#1
Feb1313, 04:35 PM

P: 24

If have this equation:
[itex] \frac {d^2x}{dt^2}=\frac{x}{1+x^2} [/itex] How do I solve it? 



#2
Feb1313, 05:31 PM

Mentor
P: 10,809

Did you try the usual methods, like separation of variables or a direct integration?




#3
Feb1313, 06:05 PM

HW Helper
P: 6,189

(I do not believe there is a nice analytic solution.) 



#4
Feb1313, 10:55 PM

HW Helper
P: 2,151

How to solve a second order diff eq?
$$\int \! \dfrac{d^2x}{dt^2}\dfrac{dx}{dt} \, \mathrm{d}t=
\int \! \frac{x}{1+x^2}\dfrac{dx}{dt} \, \mathrm{d}t$$ 



#5
Feb1413, 03:08 AM

P: 24

The solution to this equation should be:
[itex] x(t) = sin(t) [/itex] I simply don't know how to get there ... I have integrated but I get something like integ of 1/sqr(ln(1+x^2)) dx?! :( 



#6
Feb1413, 03:47 AM

P: 24

This is what wolfram alpha says: http://m.wolframalpha.com/input/?i=x...B1%29&x=10&y=2




#7
Feb1413, 07:55 AM

Mentor
P: 10,809

The first integral should give something like ln(1+x^2). 



#8
Feb1413, 08:12 AM

P: 24

@ mfb I am out of ideas. I have a problem that I have been struggling with for half a year and still haven't solved it.
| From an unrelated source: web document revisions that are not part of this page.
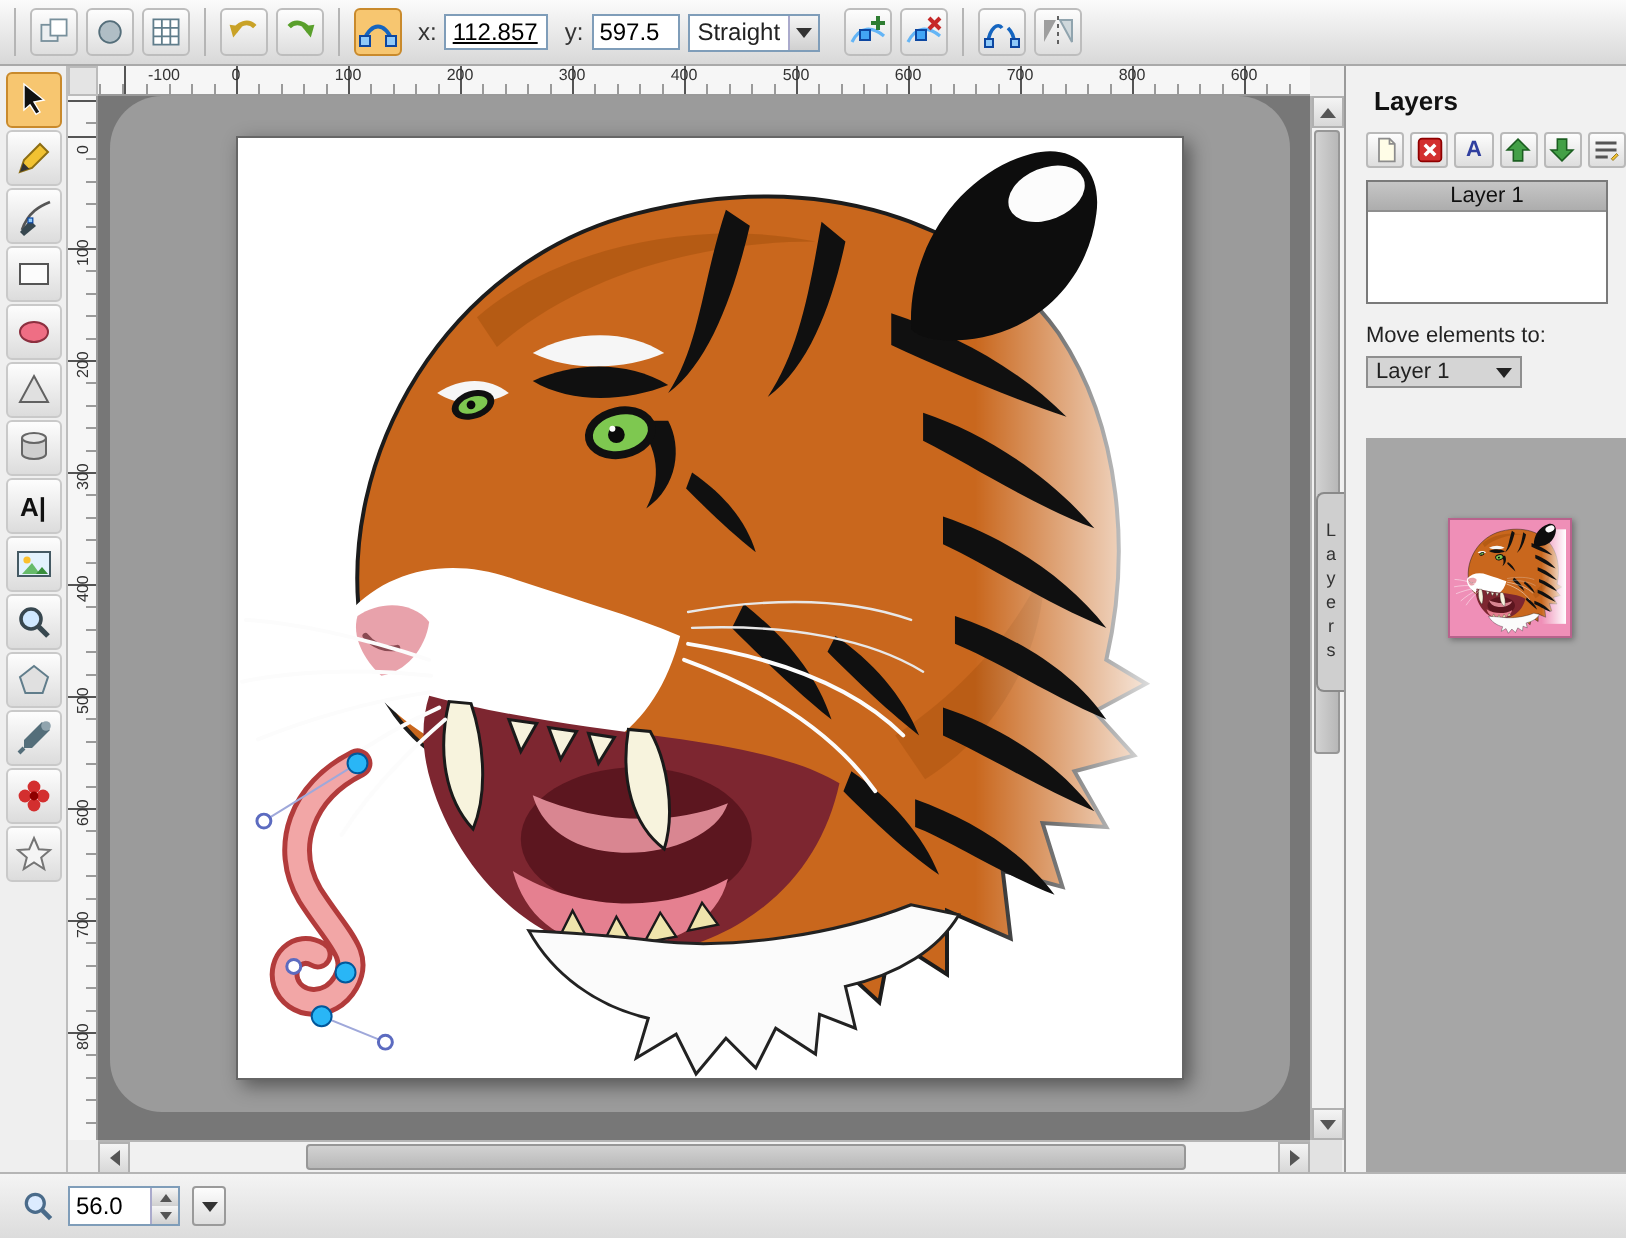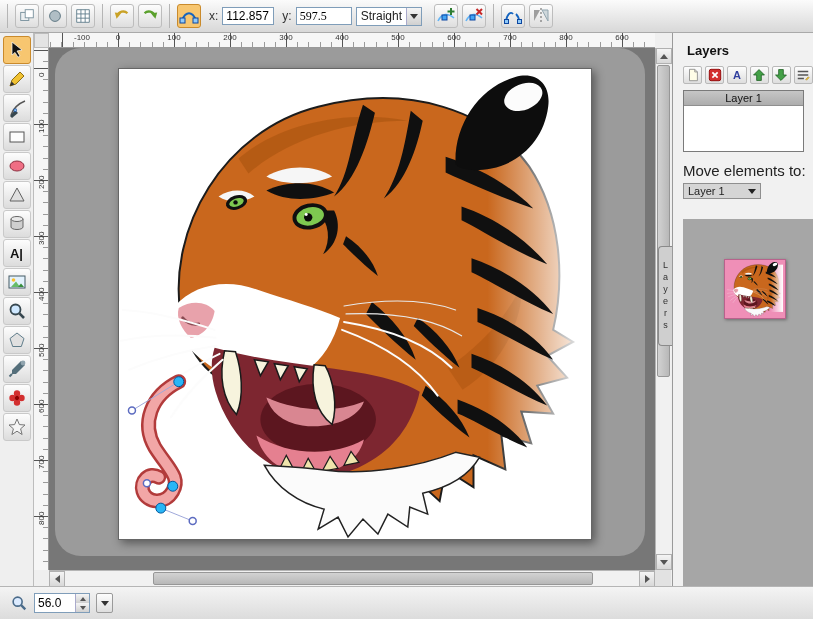"112.857" input.txtin { text-decoration: none -> underline }
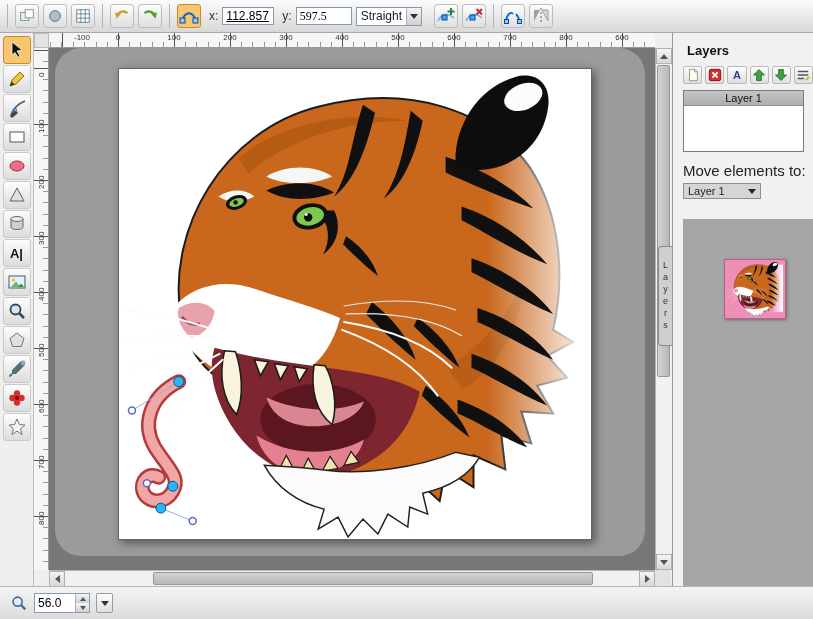"597.5" input.txtin { font-family: Liberation Serif, serif -> none; width: 56px -> 44px }
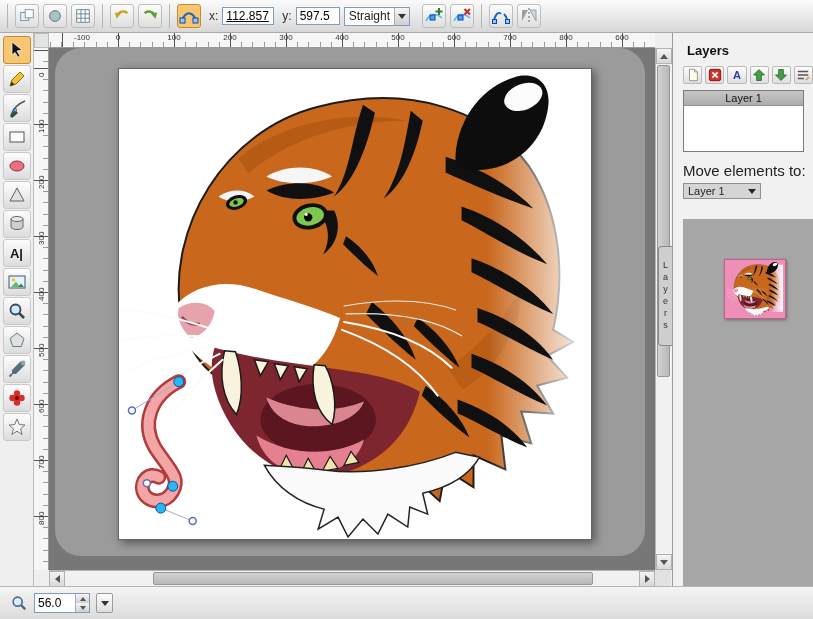"Move elements to:" .lp-movelbl { font-size: 15px -> 11px }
I posted it once but didn't get an exact complete solution. http://www.physicsforums.com/showthr...1&goto=newpost It has to be done without conservation of energy. (Just using forces) Thanks in advance.




#9
Feb1413, 03:10 PM

P: 262

introduce a new variable
[itex]p=\frac{dx}{dt}[/itex] by the chain rule we have: [itex]\frac{d^2x}{dt^2}=\frac{dp(x(t))}{dx}=\frac{dp}{dx}\frac{dx}{dt}=\frac{ dp}{dx}p[/itex] This means that [itex]pdp = \frac{1}{1+x^2}dx[/itex] integrate! [itex]\int pdp = \int \frac{1}{1+x^2}dx[/itex] [itex]\frac{1}{2}p^2 = \frac{1}{2}\ln(1+x^2)+C_1[/itex] and because p is the derivative dx/dt, we get [itex]\frac{dx}{\sqrt{\ln(1+x^2)+C_1}} = 1[/itex] integrate! [itex]\int\frac{1}{\sqrt{\ln(1+x^2)+C_1}}dx = t + C_2[/itex] Well, not a very nice solution because it's implicit.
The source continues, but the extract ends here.